Work required: Write out the records again exactly and exclude the pictures.

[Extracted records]
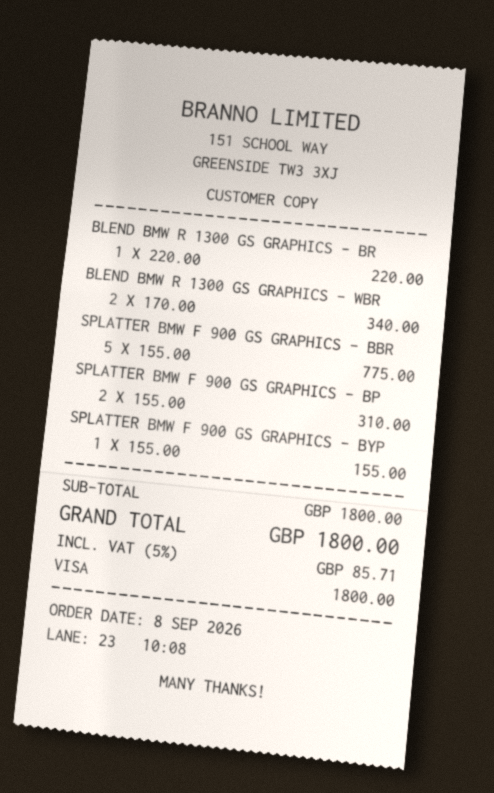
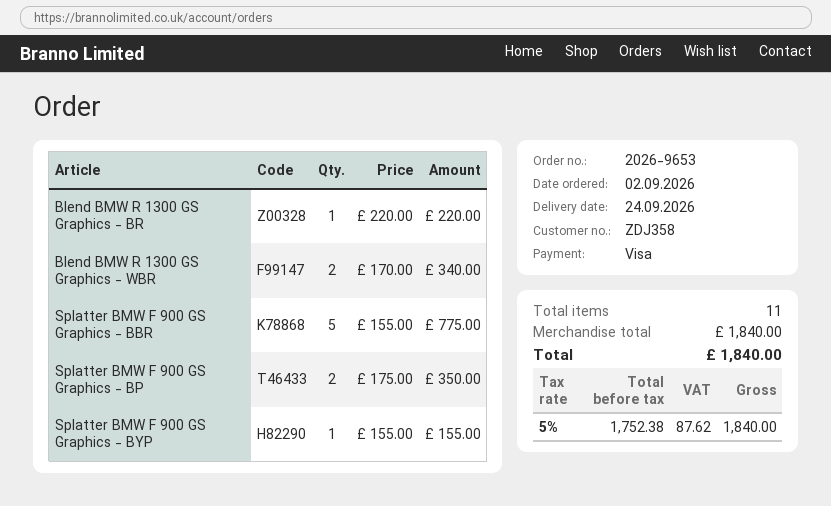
order date: 2026-09-08 -> 2026-09-02
SPLATTER BMW F 900 GS GRAPHICS - BP: 2 x 155.00 = 310.00 -> 2 x 175.00 = 350.00
subtotal: 1800.00 -> 1840.00
tax: 5% = 85.71 -> 5% = 87.62
total: 1800.00 -> 1840.00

Task solution:
order date: 2026-09-08 -> 2026-09-02
SPLATTER BMW F 900 GS GRAPHICS - BP: 2 x 155.00 = 310.00 -> 2 x 175.00 = 350.00
subtotal: 1800.00 -> 1840.00
tax: 5% = 85.71 -> 5% = 87.62
total: 1800.00 -> 1840.00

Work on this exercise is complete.